═══ Records for the task
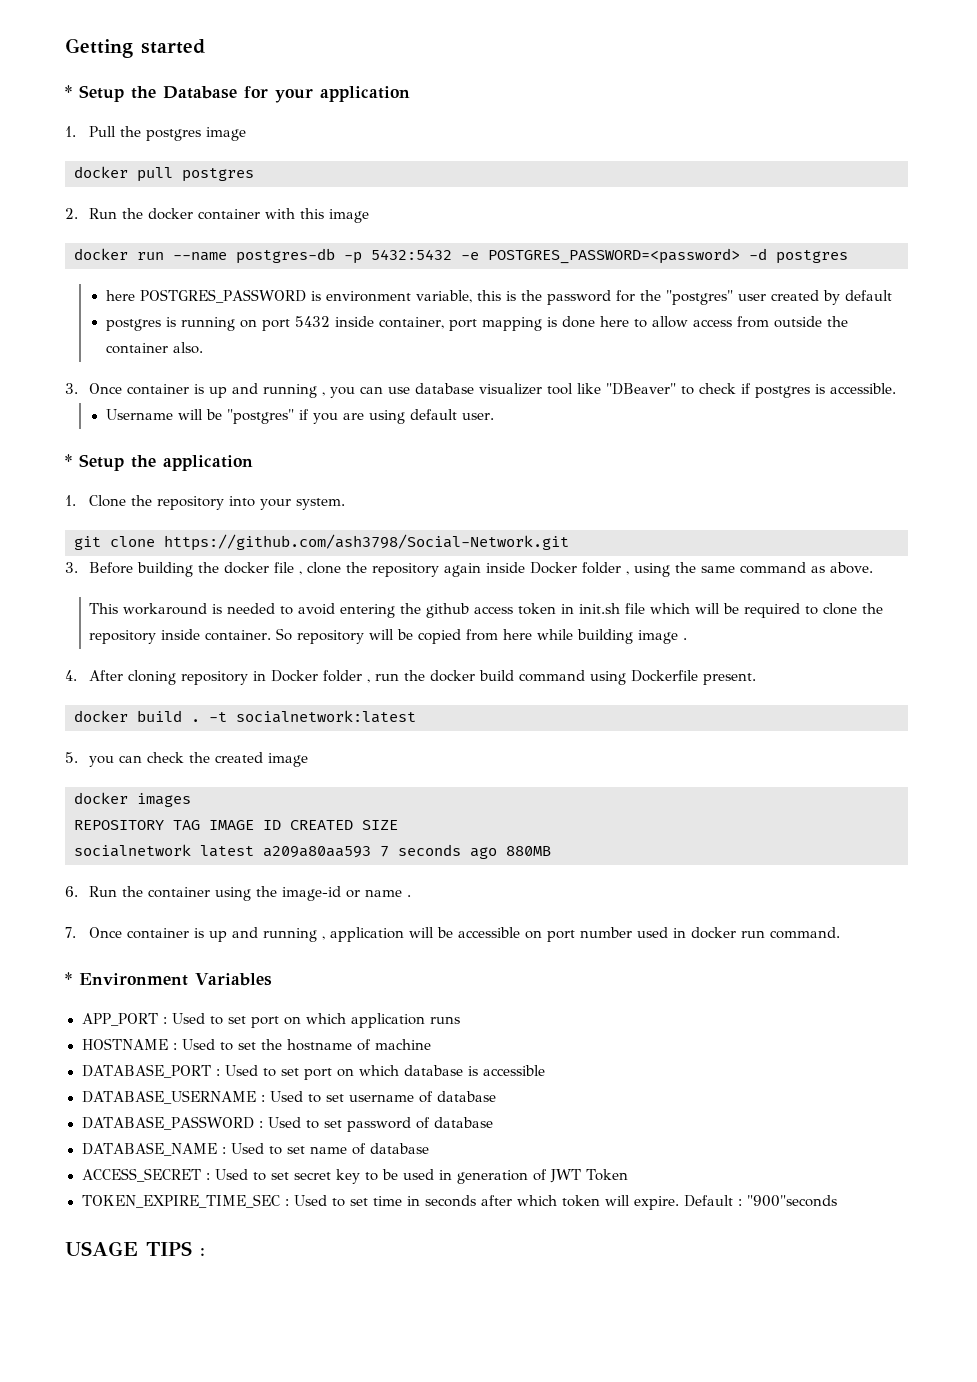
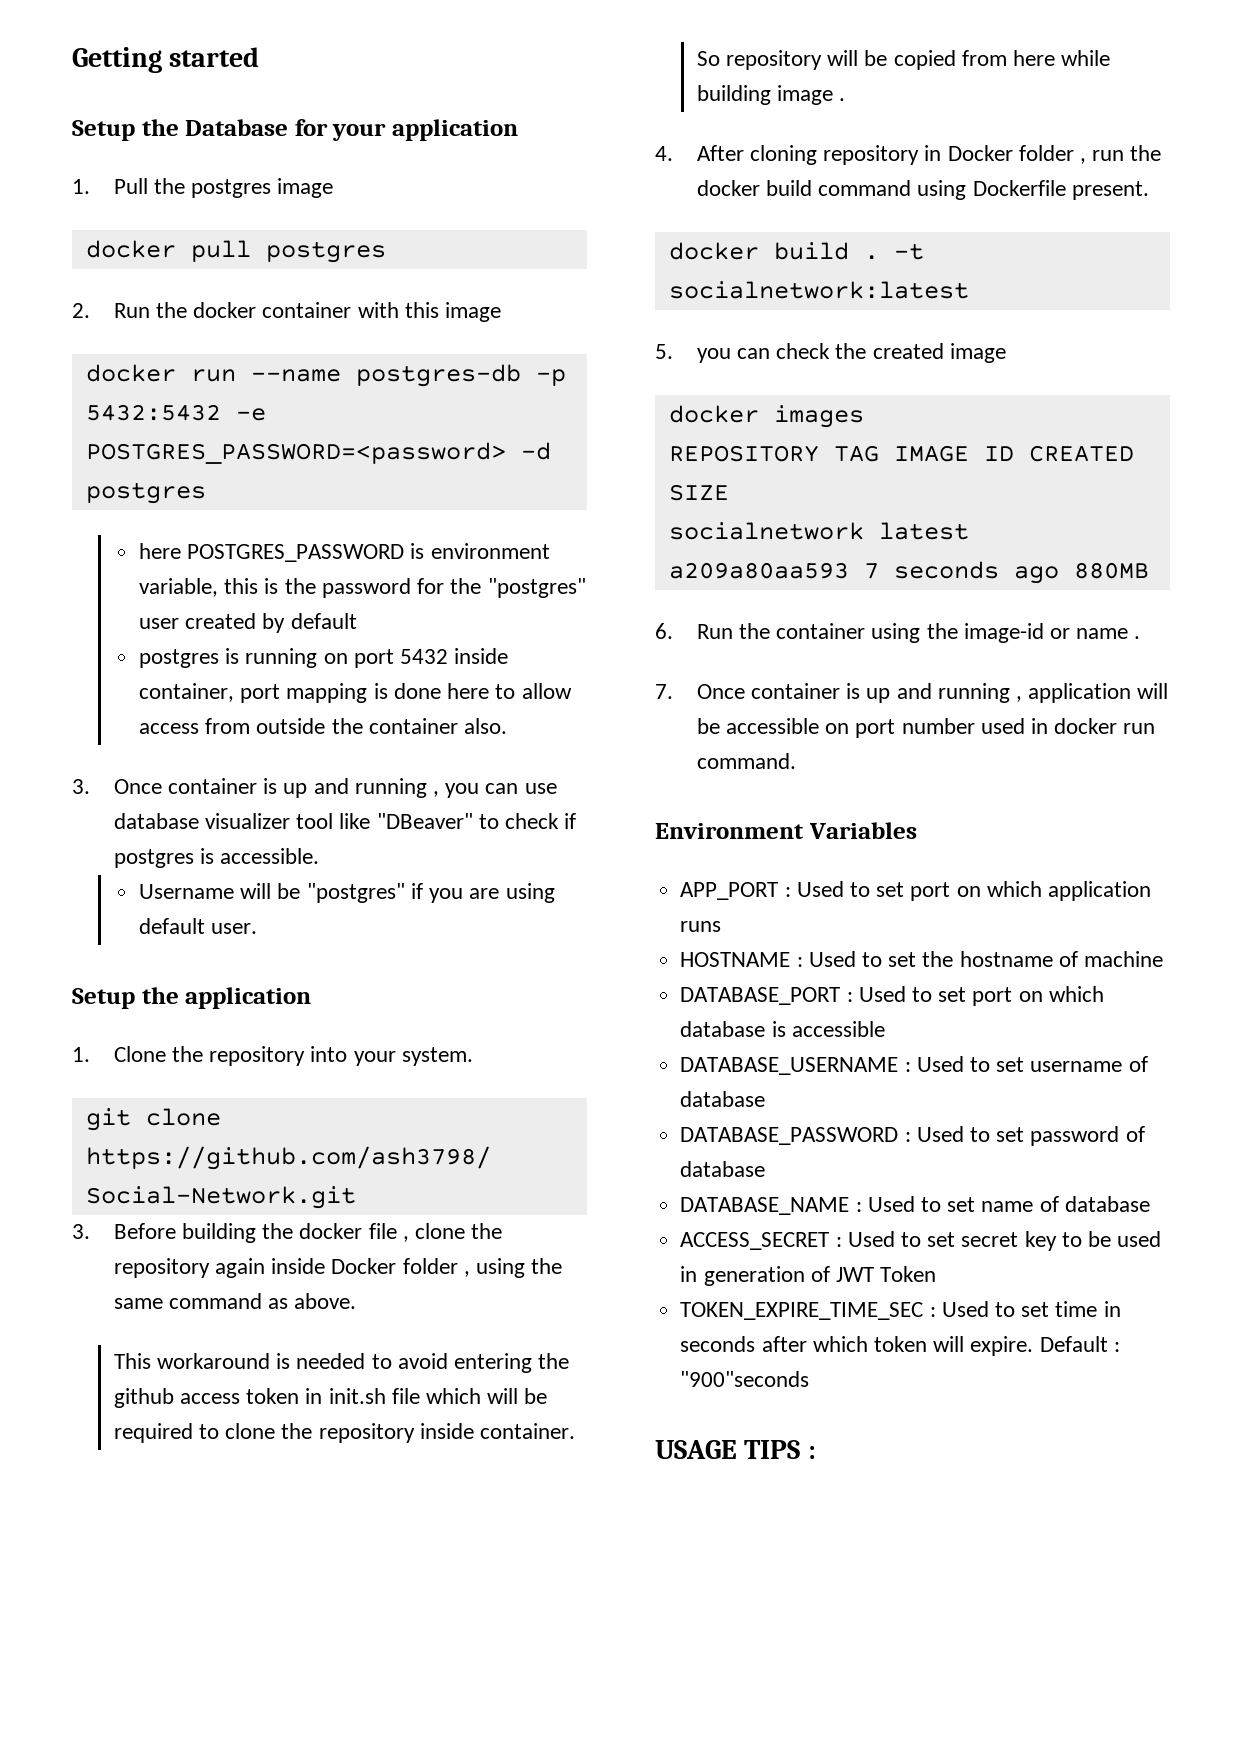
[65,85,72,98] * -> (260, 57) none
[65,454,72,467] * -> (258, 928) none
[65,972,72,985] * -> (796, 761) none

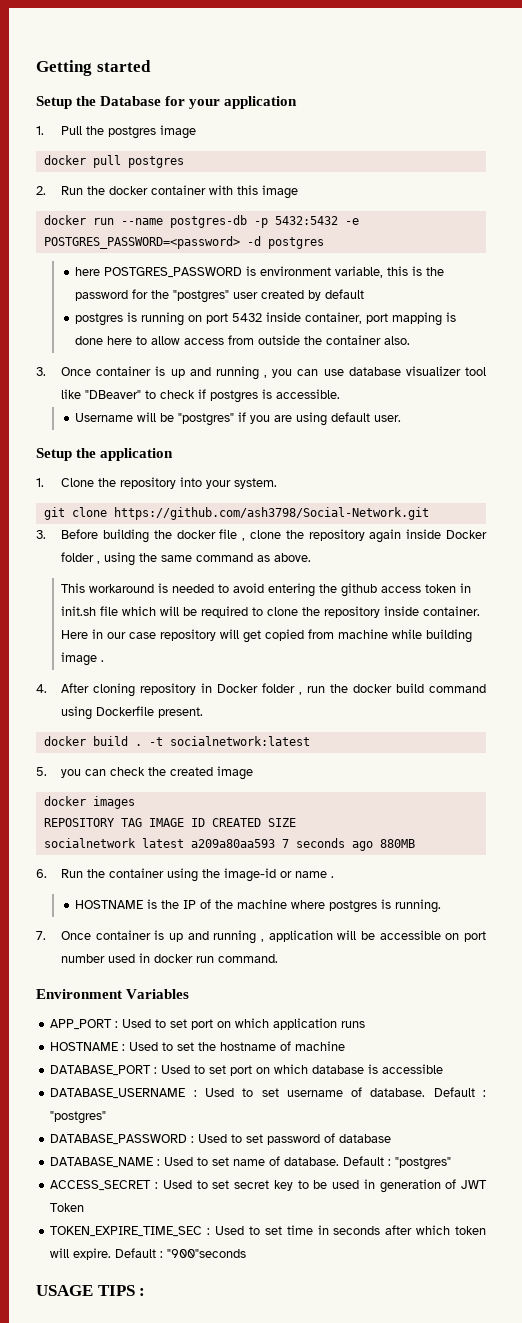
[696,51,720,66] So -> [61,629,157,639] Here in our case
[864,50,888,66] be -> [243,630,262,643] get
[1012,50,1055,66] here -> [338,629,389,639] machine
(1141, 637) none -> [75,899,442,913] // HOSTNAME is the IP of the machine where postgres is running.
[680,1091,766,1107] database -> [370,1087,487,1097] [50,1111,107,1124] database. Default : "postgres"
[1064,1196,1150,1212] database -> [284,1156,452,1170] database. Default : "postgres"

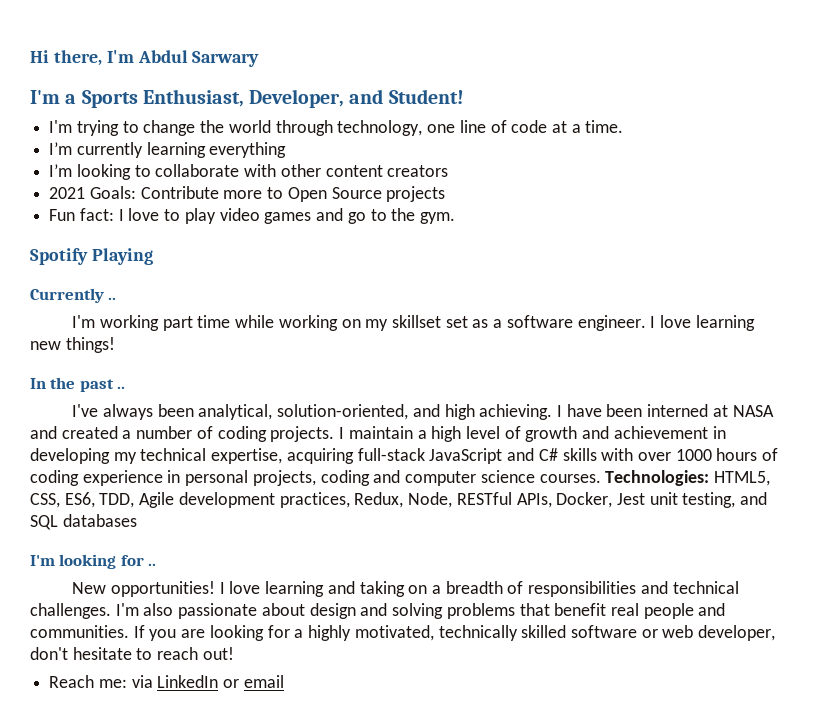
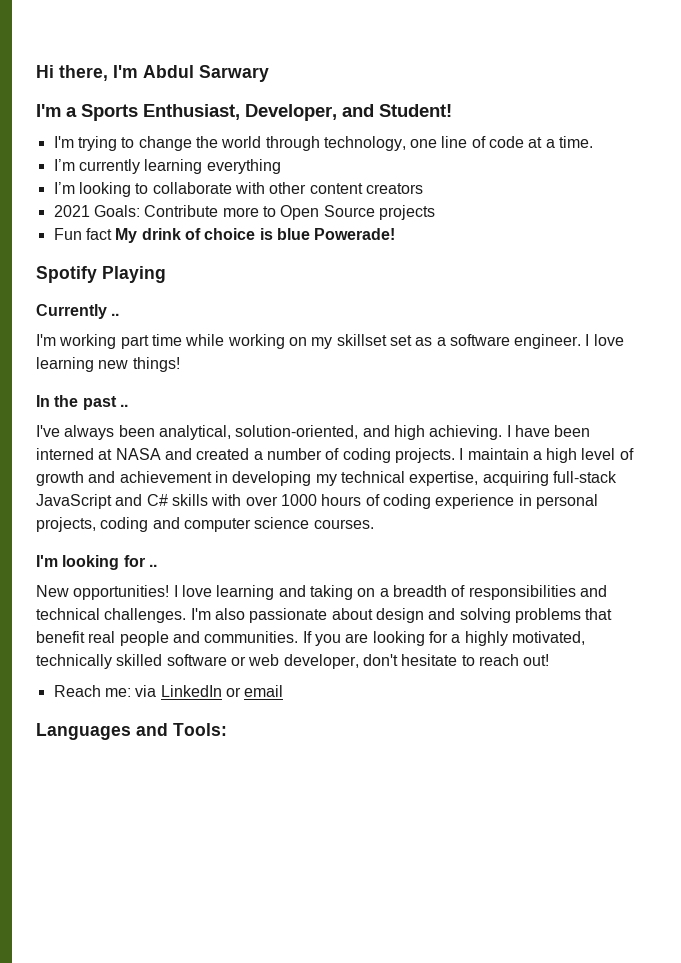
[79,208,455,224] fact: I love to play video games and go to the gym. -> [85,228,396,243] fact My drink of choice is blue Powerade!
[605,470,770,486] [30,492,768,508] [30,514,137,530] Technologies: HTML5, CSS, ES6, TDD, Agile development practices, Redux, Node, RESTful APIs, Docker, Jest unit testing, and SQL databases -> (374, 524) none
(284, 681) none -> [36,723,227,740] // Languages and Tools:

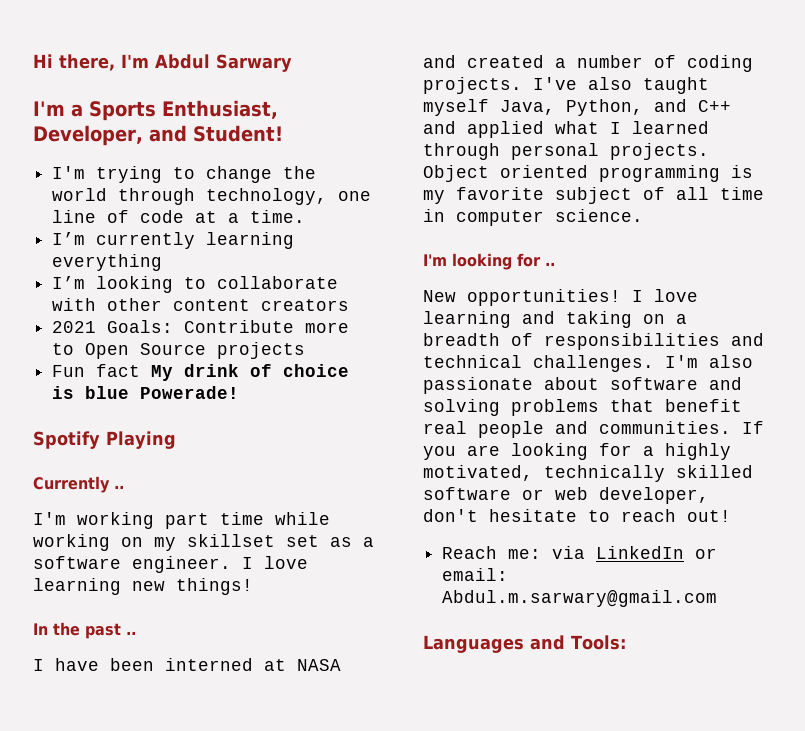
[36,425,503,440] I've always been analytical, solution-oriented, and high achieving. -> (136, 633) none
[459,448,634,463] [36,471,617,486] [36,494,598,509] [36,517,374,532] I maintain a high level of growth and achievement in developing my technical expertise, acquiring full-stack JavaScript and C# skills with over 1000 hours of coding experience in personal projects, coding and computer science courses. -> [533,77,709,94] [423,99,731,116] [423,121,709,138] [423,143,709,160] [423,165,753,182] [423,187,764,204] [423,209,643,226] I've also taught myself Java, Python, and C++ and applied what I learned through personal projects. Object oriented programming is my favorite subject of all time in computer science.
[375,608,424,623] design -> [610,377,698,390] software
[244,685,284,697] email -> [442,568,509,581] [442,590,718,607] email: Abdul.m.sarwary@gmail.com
══════
» Problem to solve
Restate every record exactly, please; do not copy the pictures.

» Answer box
[65,85,72,98] * -> (260, 57) none
[65,454,72,467] * -> (258, 928) none
[65,972,72,985] * -> (796, 761) none

[696,51,720,66] So -> [61,629,157,639] Here in our case
[864,50,888,66] be -> [243,630,262,643] get
[1012,50,1055,66] here -> [338,629,389,639] machine
(1141, 637) none -> [75,899,442,913] // HOSTNAME is the IP of the machine where postgres is running.
[680,1091,766,1107] database -> [370,1087,487,1097] [50,1111,107,1124] database. Default : "postgres"
[1064,1196,1150,1212] database -> [284,1156,452,1170] database. Default : "postgres"

[79,208,455,224] fact: I love to play video games and go to the gym. -> [85,228,396,243] fact My drink of choice is blue Powerade!
[605,470,770,486] [30,492,768,508] [30,514,137,530] Technologies: HTML5, CSS, ES6, TDD, Agile development practices, Redux, Node, RESTful APIs, Docker, Jest unit testing, and SQL databases -> (374, 524) none
(284, 681) none -> [36,723,227,740] // Languages and Tools:

[36,425,503,440] I've always been analytical, solution-oriented, and high achieving. -> (136, 633) none
[459,448,634,463] [36,471,617,486] [36,494,598,509] [36,517,374,532] I maintain a high level of growth and achievement in developing my technical expertise, acquiring full-stack JavaScript and C# skills with over 1000 hours of coding experience in personal projects, coding and computer science courses. -> [533,77,709,94] [423,99,731,116] [423,121,709,138] [423,143,709,160] [423,165,753,182] [423,187,764,204] [423,209,643,226] I've also taught myself Java, Python, and C++ and applied what I learned through personal projects. Object oriented programming is my favorite subject of all time in computer science.
[375,608,424,623] design -> [610,377,698,390] software
[244,685,284,697] email -> [442,568,509,581] [442,590,718,607] email: Abdul.m.sarwary@gmail.com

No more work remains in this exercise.